Source:
https://scmp.com/culture/arts-entertainment/article/1999493/game-review-lifeless-planet-isnt-great-it-does-show
Culture

Game review: Lifeless Planet isn’t great, but it does show the unique potential of video gaming

The way it combines mystery, atmosphere and exploration can’t be done with any other medium, although hardened gamers may want to save their dollars for more challenging fare

Art from the game Lifeless Planet

Lifeless Planet: Premiere Edition

Stage 2 Studios

3 stars

I get my fair share of grief about being a video game critic – chuckles mostly, which shows that most people just don’t take this medium seriously. But that’s their loss.

Lifeless Planet is an example of the kind of game these people should play. It isn’t exactly a groundbreaking experience – it didn’t blow me away with interplanetary adventures or anything like that – but if I had to choose between, say, watching The Martian or playing this game, I’d definitely take Lifeless Planet.

Both stories follow a tried-and-tested path – you’re stranded on a “lifeless planet” and need to survive while finding out what happened – and the game mostly belongs to the currently popular walking simulator genre. There are no real threats or combat, but you can die in a variety of ways – falling down cliffs, getting trapped inside a tornado, running into spinning blades. That does provide some morbid thrills, but really, it’s all about the story here

Although it begins with a fairly tired concept and slow-going narrative, the game eventually blossoms into a six-hour descent into madness. You start to empathise with the solitary explorer, engaging in his solitude and grappling with the paradoxically claustrophobic situation of being trapped in the vast reaches of endless space. It doesn’t always work, but it doesn’t really have to as the combination of mystery, ambiguity, atmosphere and exploration come together to create an experience that can’t be translated into any other medium.

Walking, a bit of jumping, some dying – Lifeless Planet is a simple yet engaging title.
Walking, a bit of jumping, some dying – Lifeless Planet is a simple yet engaging title.

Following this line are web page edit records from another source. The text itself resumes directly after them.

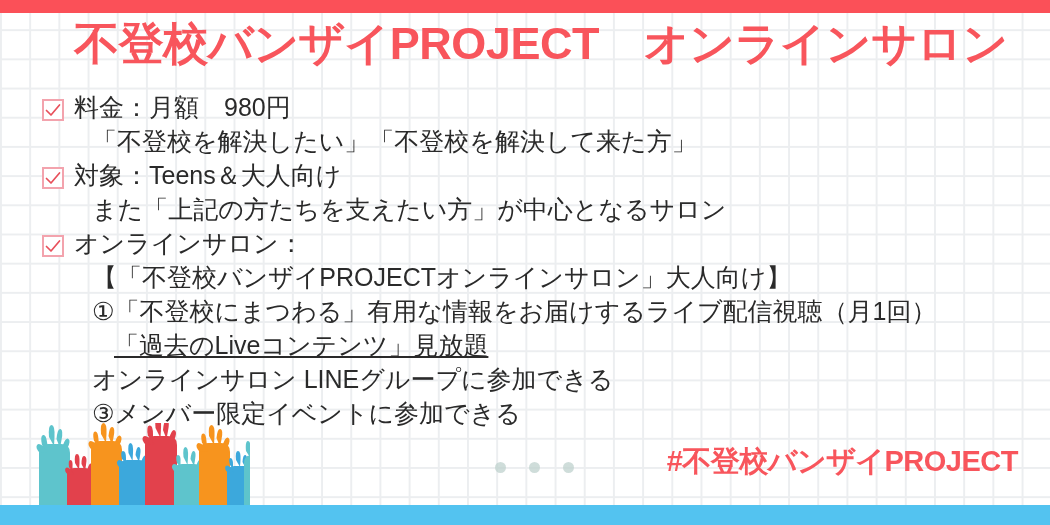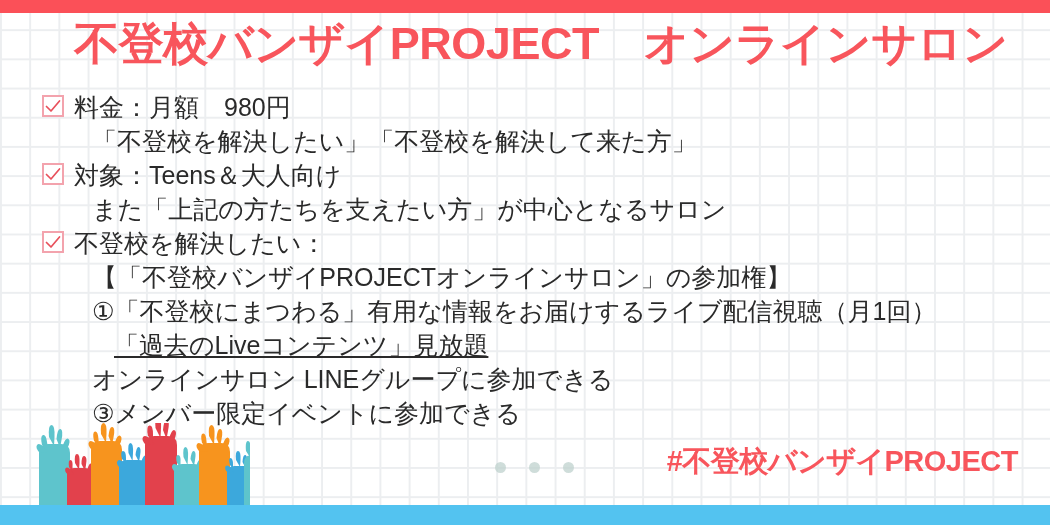--- a/index.html
+++ b/index.html
@@ -66,21 +66,21 @@
   .content {
     position: absolute;
     top: 90px;
     left: 42px;
     width: 980px;
     z-index: 3;
   }
 
   .line {
     display: flex;
-    align-items: flex-start;
+    align-items: center;
     color: #2a2a2a;
     font-size: 25px;
     line-height: 34px;
     white-space: nowrap;
   }
 
   
   .checkbox {
     flex: 0 0 auto;
     width: 22px;
@@ -191,26 +191,26 @@
       <span class="cb-spacer"></span>
       <span class="line-text indent-1">また「上記の方たちを支えたい方」が中心となるサロン</span>
     </div>
 
     <div class="line">
       <span class="checkbox">
         <svg viewBox="0 0 16 15" xmlns="http://www.w3.org/2000/svg" aria-hidden="true">
           <path d="M1.5 7.5 L6 12 L14.5 2" fill="none" stroke="#e8505b" stroke-width="1.7" stroke-linecap="round" stroke-linejoin="round"></path>
         </svg>
       </span>
-      <span class="line-text">不登校を解決したい：</span>
-    </div>
-
-    <div class="line">
-      <span class="cb-spacer"></span>
-      <span class="line-text indent-1">【「不登校バンザイPROJECTオンラインサロン」の参加権】</span>
+      <span class="line-text">オンラインサロン：</span>
+    </div>
+
+    <div class="line">
+      <span class="cb-spacer"></span>
+      <span class="line-text indent-1">【「不登校バンザイPROJECTオンラインサロン」大人向け】</span>
     </div>
 
     <div class="line">
       <span class="cb-spacer"></span>
       <span class="line-text indent-1">①「不登校にまつわる」有用な情報をお届けするライブ配信視聴（月1回）</span>
     </div>
 
     <div class="line">
       <span class="cb-spacer"></span>
       <span class="line-text indent-2">「過去のLiveコンテンツ」見放題</span>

Lifeless Planet was made mostly by one developer, and it shows – the graphics aren’t much better than most smartphone games and the controls feel like they could easily port to any device. It also followed what’s now becoming a distressingly staggered timeline for indie games – launched on Kickstarter in 2011, with an expected release the following year, it only popped onto Steam’s Early Access in 2014, and is now available for about HK$150 on PlayStation 4.

That’s not a bad price to pay, but I’m saving my dollars for the similarly themed but much more expansive No Man’s Sky. For anyone who’s been living under a rock, No Man’s Sky is the kind of release many gamers have been waiting for all their lives – pure sci-fi exploration throughout an almost infinite universe. There are still a couple weeks left before that comes out, so if you’re getting desperate, give Lifeless Planet a whirl.